▶ _WORK REQUIRED_: Make an exact copy of the records, with the pictures left out.

[Records from a data collection]
━━━━━━━━━━
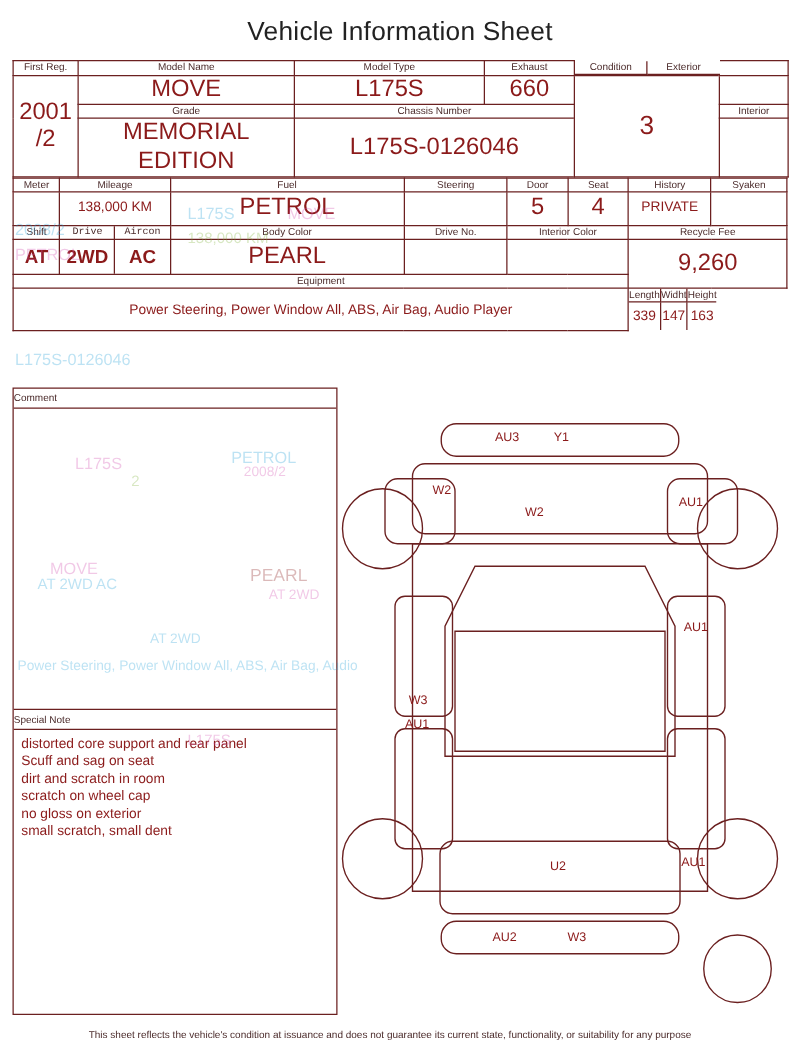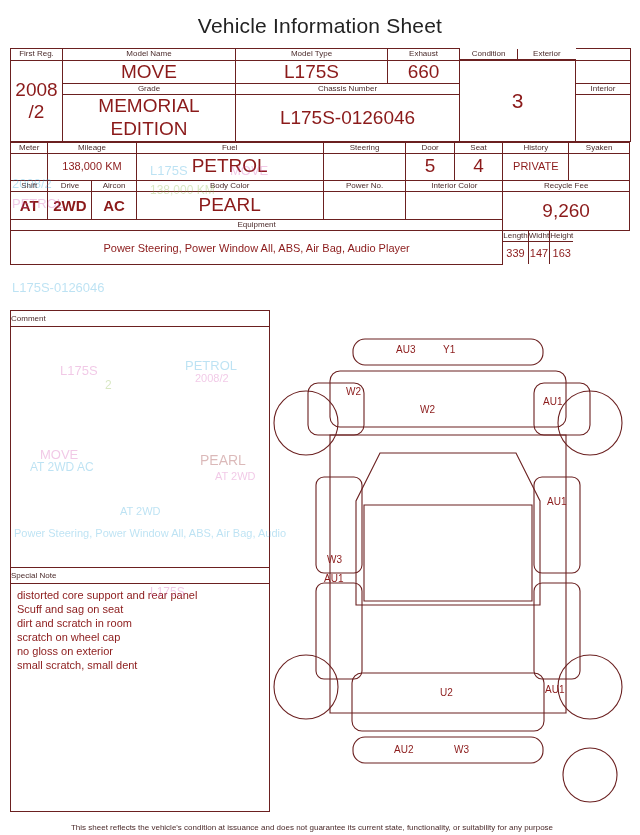--- a/index.html
+++ b/index.html
@@ -110,7 +110,7 @@
       </tr>
       <tr>
         <td rowspan="3" class="val big" style="line-height:1.15;">
-          <div>2008</div>
+          <div>2001</div>
           <div>/2</div>
         </td>
         <td class="val big">MOVE</td>

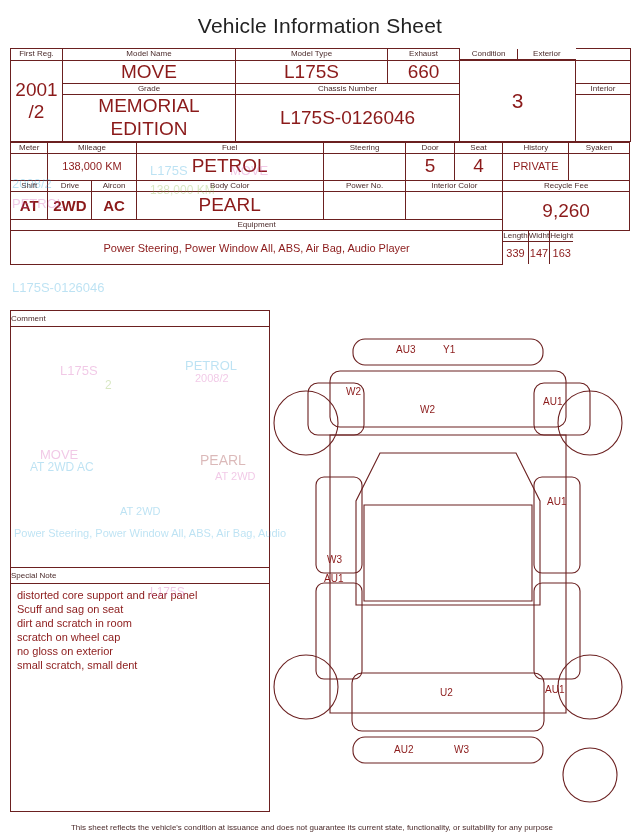--- a/index.html
+++ b/index.html
@@ -167,7 +167,7 @@
       <tr>
         <td class="lbl">Shift</td>
         <td class="lbl" style="padding:0;border:none">
-          <table style="width:100%;border-collapse:collapse;">
+          <table style="width:100%;border-collapse:collapse;font-family:Liberation Mono, monospace;">
             <tbody>
                   <tr>
               <td class="lbl" style="border:1px solid #6b2020;border-top:none;border-left:none;width:50%">Drive</td>

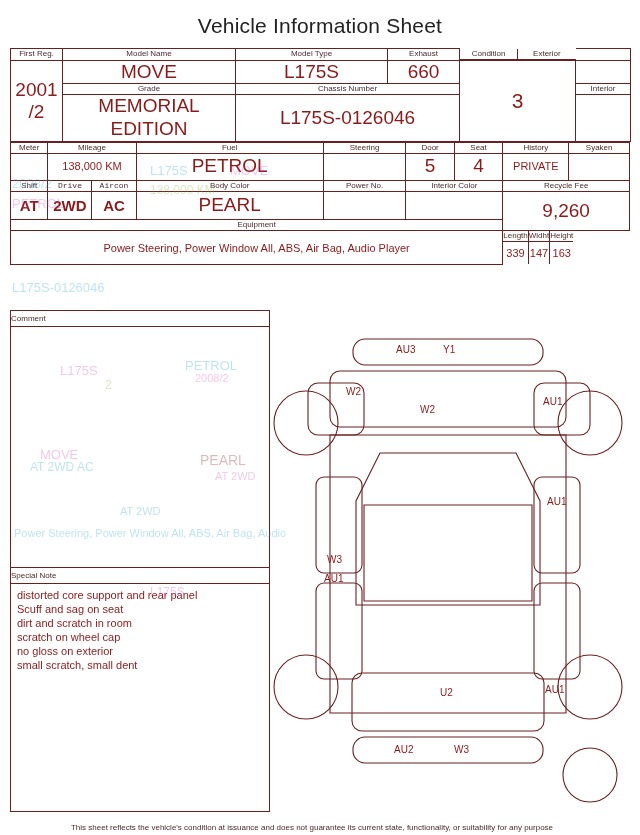--- a/index.html
+++ b/index.html
@@ -177,7 +177,7 @@
               </table>
         </td>
         <td class="lbl">Body Color</td>
-        <td class="lbl">Power No.</td>
+        <td class="lbl">Drive No.</td>
         <td class="lbl" colspan="2">Interior Color</td>
         <td class="lbl" colspan="2">Recycle Fee</td>
       </tr>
━━━━━━━━━━
▶ _SOLUTION TO THIS EXERCISE_:
--- a/index.html
+++ b/index.html
@@ -110,7 +110,7 @@
       </tr>
       <tr>
         <td rowspan="3" class="val big" style="line-height:1.15;">
-          <div>2008</div>
+          <div>2001</div>
           <div>/2</div>
         </td>
         <td class="val big">MOVE</td>

--- a/index.html
+++ b/index.html
@@ -167,7 +167,7 @@
       <tr>
         <td class="lbl">Shift</td>
         <td class="lbl" style="padding:0;border:none">
-          <table style="width:100%;border-collapse:collapse;">
+          <table style="width:100%;border-collapse:collapse;font-family:Liberation Mono, monospace;">
             <tbody>
                   <tr>
               <td class="lbl" style="border:1px solid #6b2020;border-top:none;border-left:none;width:50%">Drive</td>

--- a/index.html
+++ b/index.html
@@ -177,7 +177,7 @@
               </table>
         </td>
         <td class="lbl">Body Color</td>
-        <td class="lbl">Power No.</td>
+        <td class="lbl">Drive No.</td>
         <td class="lbl" colspan="2">Interior Color</td>
         <td class="lbl" colspan="2">Recycle Fee</td>
       </tr>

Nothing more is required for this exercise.